Follow Datanami:
August 2, 2012

The Big Data Behind Biometric Identity

Datanami Staff

It is difficult enough to accurately represent the population of the United States in a census. The country has 300 million people in it, many of whom move around and some of whom are intentionally hard to find. Even more difficult is mandating identification card requirements for overage citizens and storing all the resulting data.

India has about four times the population of the US, a quarter of which migrates annually (basically an entire USA population is moving every year), and 40% of which survive on two dollars a day or less, giving them significantly more pressing issues than that of national identification.

As a result, not only is a national identification project a massive undertaking for the government’s organizers, but also presents a big challenge to those who wish to store and retrieve that data. The challenge indeed was so grand, Dr. Pramod Varma and Regunath Balasubramanian were called to The Fifth Elephant 2012 to talk about how they are pulling off their “Aadhaar” project, which is being called the “world’s largest biometric identity project.”

The goals of the project are relatively simple to understand: one, to enroll the populace of India into the Aadhaar system in which name, address, and multi-modal biometrics (in this case, fingerprint and iris scans) are taken in and each citizen is assigned a 12-digit pin code, and two, to use that information to verify one’s identity in the context of various official events.

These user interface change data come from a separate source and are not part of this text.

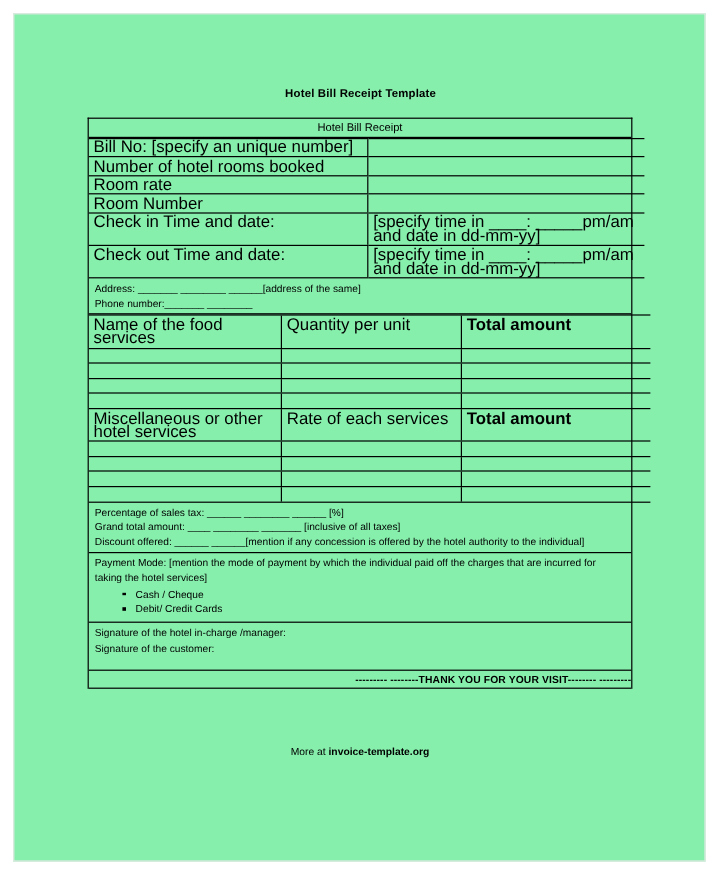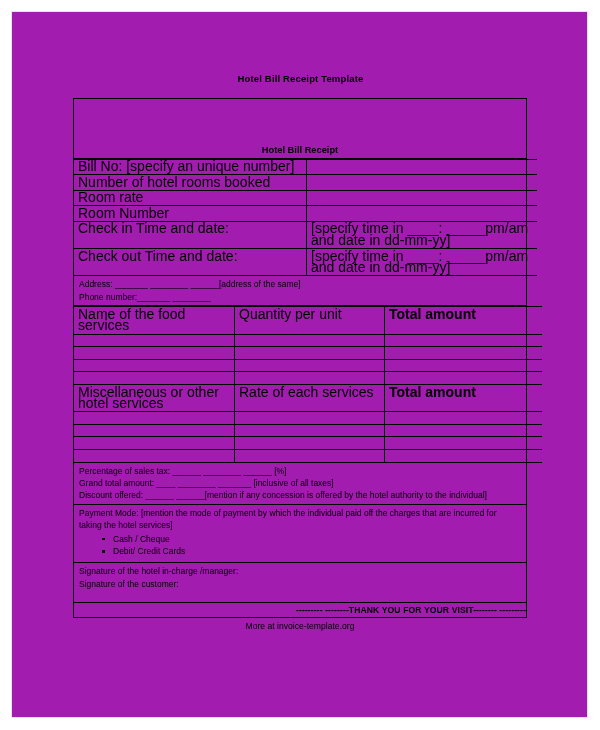"Hotel Bill Receipt Template" .page { background: #a21caf -> #86efac }
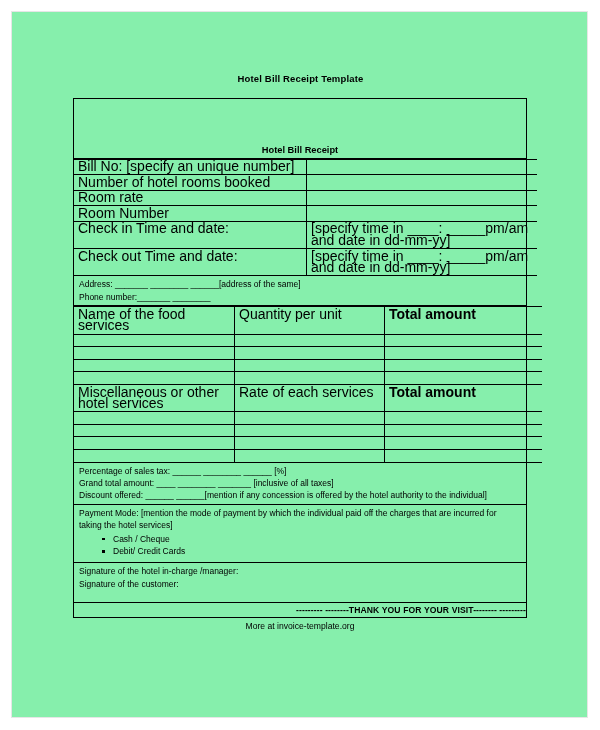"Hotel Bill Receipt" .hdr { font-weight: bold -> normal; margin-top: 44px -> none }
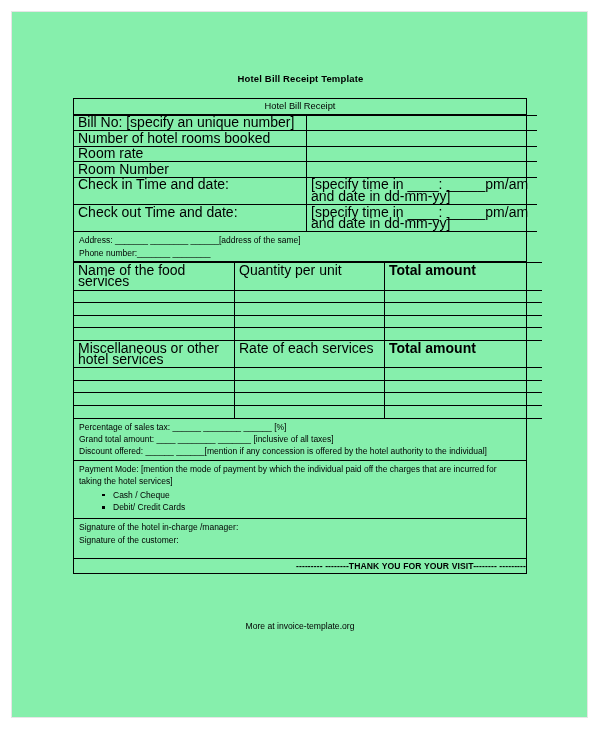"invoice-template.org" .footer b { font-weight: normal -> bold }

As stated earlier, the inherent challenge lies in the sheer volume of data 1.2 billion people can create. The objective was to “enroll” a million people a day, taking four years to enroll the entire population. Every time someone was newly enrolled the database, the system would have to check that his or her enrollment was not a duplicate. While it was acceptable for this process to take several days, it was not acceptable for the verification process, where the target transaction time was under a second.

In pure numbers, Aadhaar was to handle 100+ million verifications for every ten hours a day, translating to four terabytes of audit log data for every ten days, each byte of which must be ‘guaranteed.’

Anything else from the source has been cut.